Harley-Davidson cologne and perfume.
Bic disposable underwear for women.
Cosmopolitan magazine branded yogurt.
Colgate line of frozen microwaveable meals.
Coca-Cola’s “new” coke.
Would you buy any of these products? Probably not.
These product failures represent a misunderstanding about branding. Companies do not brand their products; customers do. A brand is a company’s reputation. Just like individuals cannot really create their own reputation, neither can companies. All the above products failed because the companies misunderstood their brand. No one wants to buy food from a toothpaste company.
Brands evolve over time and sometimes outlive the founding company. One famous example of branding evolution is Abercrombie & Fitch (A&F), which started as a sporting goods store in 1892. Founded by David Abercrombie and Ezra Fitch, A&F earned the moniker of “The Greatest Sporting Goods Store in the World” in 1939. Part of their success was that they were known for offering high-quality products, which also implied high morals.
In 1977 A&F declared bankruptcy. Clothing retailer The Limited purchased the rights to the A&F name and brand in 1988. By 1996, A&F became a hip and chic teenage clothing juggernaut. This product shift succeeded because the high quality of the products did not change and teenagers’ parents and grandparents already trusted the brand. Clever marketing utilized vintage A&F iconography to cement their reputation for quality in the minds of consumers. This evolution of A&F illustrates the importance of innovating to meet new trends.
In a digital environment, branding represents one of the few ways companies can stand out from the crowd. Branding represents more than just a logo and a fetching color scheme. When a company creates a brand, they are announcing to the world their values and purpose. Logos visually represent the promises and reputation of the company. Reputation matters above all else and, once established, a successful brand becomes a company’s most valuable asset.
Benefits of Branding:
Companies succeed at branding if they understand the needs and wants of their target market over time. For example, consider the modern Abercrombie & Fitch. They dominated teen culture for almost two decades. But A&F failed to foresee a change in taste with the teenagers coming to age in the mid-2000s. A&F became a victim of its own success and overly relied on outdated clothing tastes. Teenagers in the mid-2000s heralded the beginning of a continuing trend in retail. Instead of seeking out the “cool” factor, consumers started valuing “inclusivity”. Clothes covered in oversized logos went out of fashion. Young adults and teenagers, A&F’s target demographic, wanted to wear clothing from retailers who embraced body diversity and fostered a sense of inclusivity and belonging.

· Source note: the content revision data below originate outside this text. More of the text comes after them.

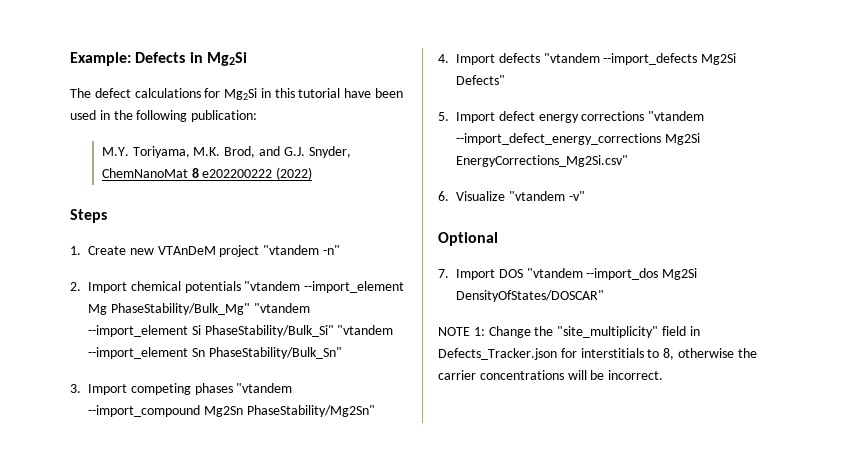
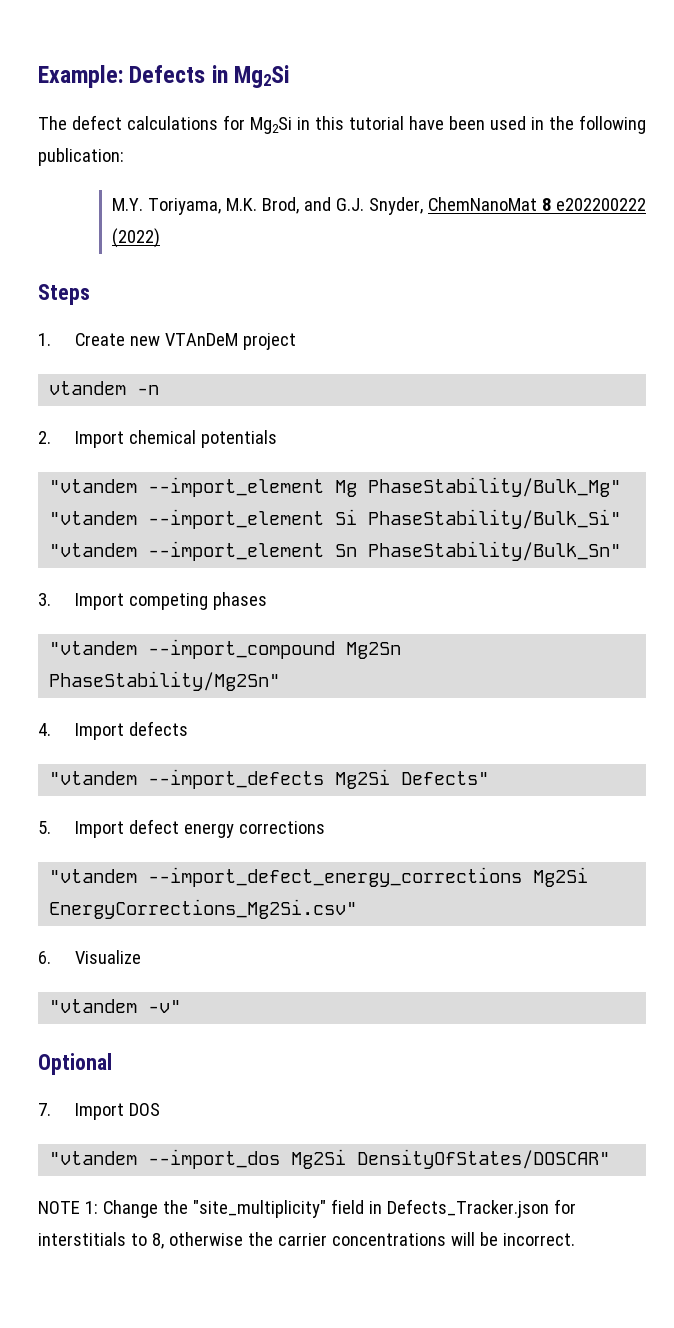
[263,245,340,255] "vtandem -n" -> [49,381,160,395] // vtandem -n
(241, 287) none -> (277, 439) //
(233, 389) none -> (267, 601) //
(540, 58) none -> (188, 728) //
(645, 116) none -> (325, 827) //
(505, 196) none -> (141, 957) //
(523, 273) none -> (160, 1109) //

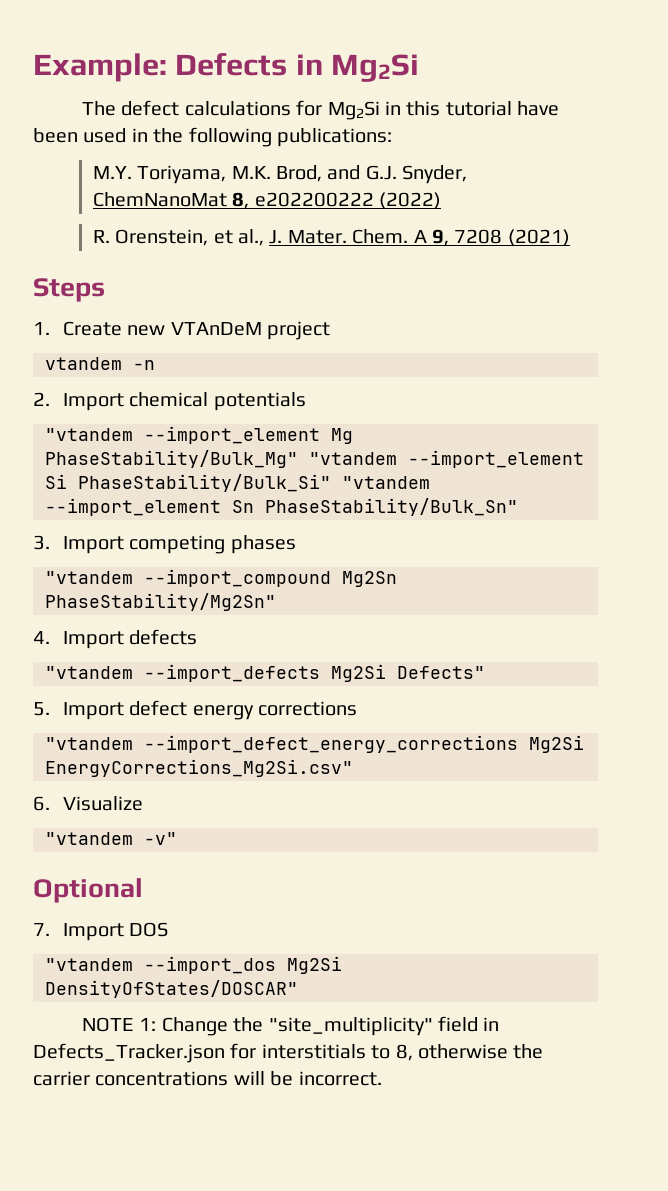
[38,148,124,166] publication: -> [277,128,392,147] publications:
[541,198,551,211] 8 -> [232,192,250,209] 8,
(160, 238) none -> [92,229,570,246] // R. Orenstein, et al., J. Mater. Chem. A 9, 7208 (2021)

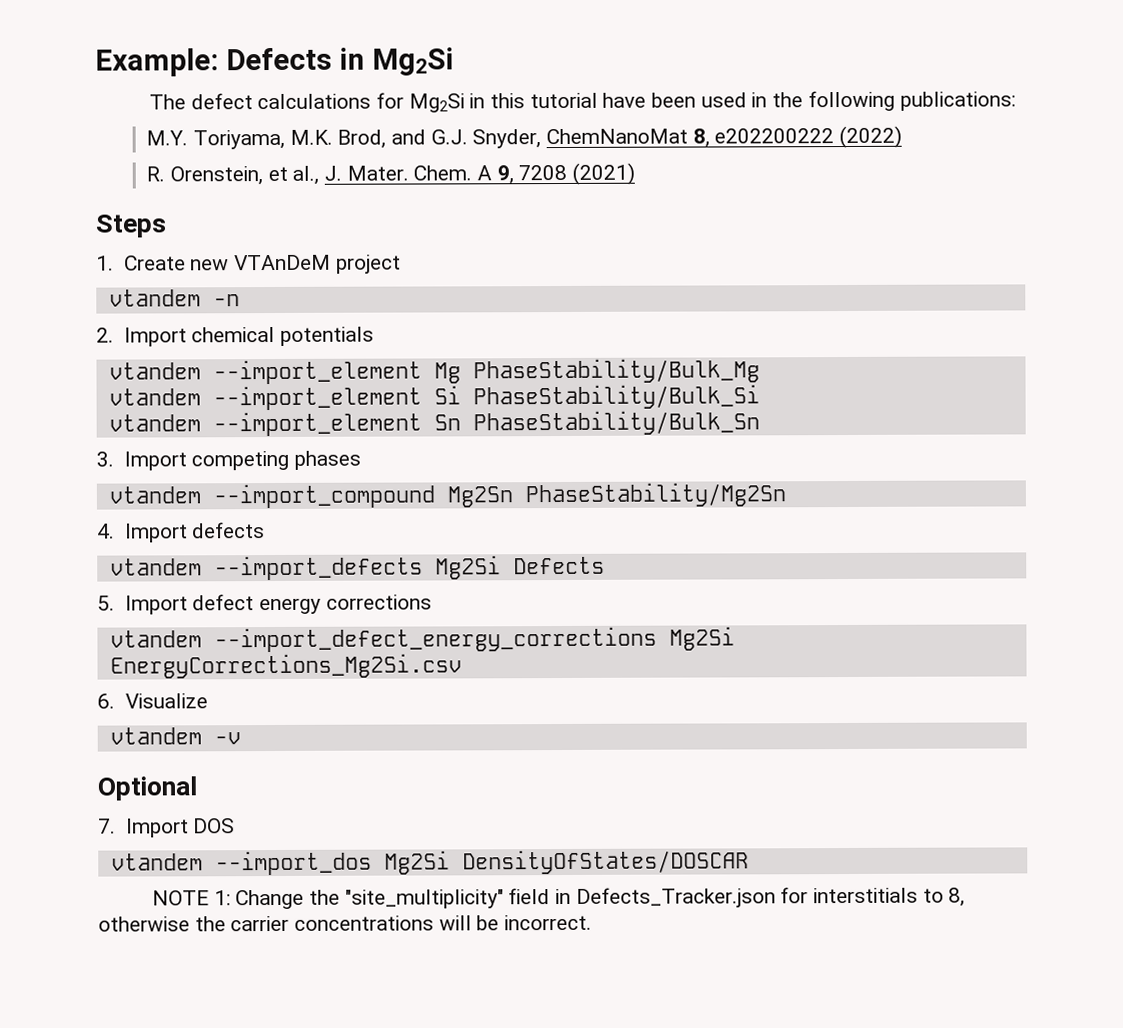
[45,428,133,441] "vtandem -> [108,362,201,380] vtandem
[45,450,584,468] [45,474,430,492] PhaseStability/Bulk_Mg" "vtandem --import_element Si PhaseStability/Bulk_Si" "vtandem -> [472,358,760,384] [108,384,760,411] [108,414,201,432] PhaseStability/Bulk_Mg // vtandem --import_element Si PhaseStability/Bulk_Si // vtandem
[265,498,518,516] PhaseStability/Bulk_Sn" -> [472,410,760,436] PhaseStability/Bulk_Sn
[45,571,133,584] "vtandem -> [108,486,201,504] vtandem
[45,593,276,611] PhaseStability/Mg2Sn" -> [524,482,786,508] PhaseStability/Mg2Sn
[45,666,133,679] "vtandem -> [109,558,202,576] vtandem
[397,666,485,679] Defects" -> [512,556,605,575] Defects
[45,737,133,750] "vtandem -> [109,630,202,648] vtandem
[45,759,353,777] EnergyCorrections_Mg2Si.csv" -> [109,653,462,679] EnergyCorrections_Mg2Si.csv
[45,832,177,845] "vtandem -v" -> [109,727,241,745] vtandem -v
[45,958,133,971] "vtandem -> [110,853,203,871] vtandem
[45,980,298,998] DensityOfStates/DOSCAR" -> [461,849,749,875] DensityOfStates/DOSCAR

Since A&F did not adapt to these new buying behaviors, they continued to push previously “chic” styles on a shrinking consumer base. Some unfortunate comments regarding body size diversity by the former CEO caused significant damage to the brand’s reputation. Especially when these comments went viral on the internet thanks to social sharing. While A&F eventually adapted to modern tastes, the brand has a long way to go before it regains the trust and buying power of its target market. A brand only remains relevant if it can address consumers’ needs without insulting their values.
Strong brand objectives to achieve:
Products have life cycle. Brands have history and convey uniform quality, credibility, and experience. Successful brands create value, so much so that many companies put their brand value on the balance sheet. Customers stay loyal to brands, not companies. Global marketing research consistently reveals that consumers’ perceptions about brands often include “brand image”, namely non-functional qualities known as “brand personality”. This is why consumers often refer to brands with adjectival descriptors. Understanding your brand personality is key to sustaining longevity. There are five brand personalities, according to David Aaker, Professor Emeritus, Haas School of Business, University of California Berkeley. Which group does your target market fall within?
A brand represents the company’s contract with the consumer. In all likelihood, a strong and successful brand will outlive the original company. Abercrombie & Fitch achieved success twice, as a sporting goods store and a clothing retailer due to consistent high quality. Legacy brands still exist because of strong branding and customer loyalty. Is your brand strong enough to survive?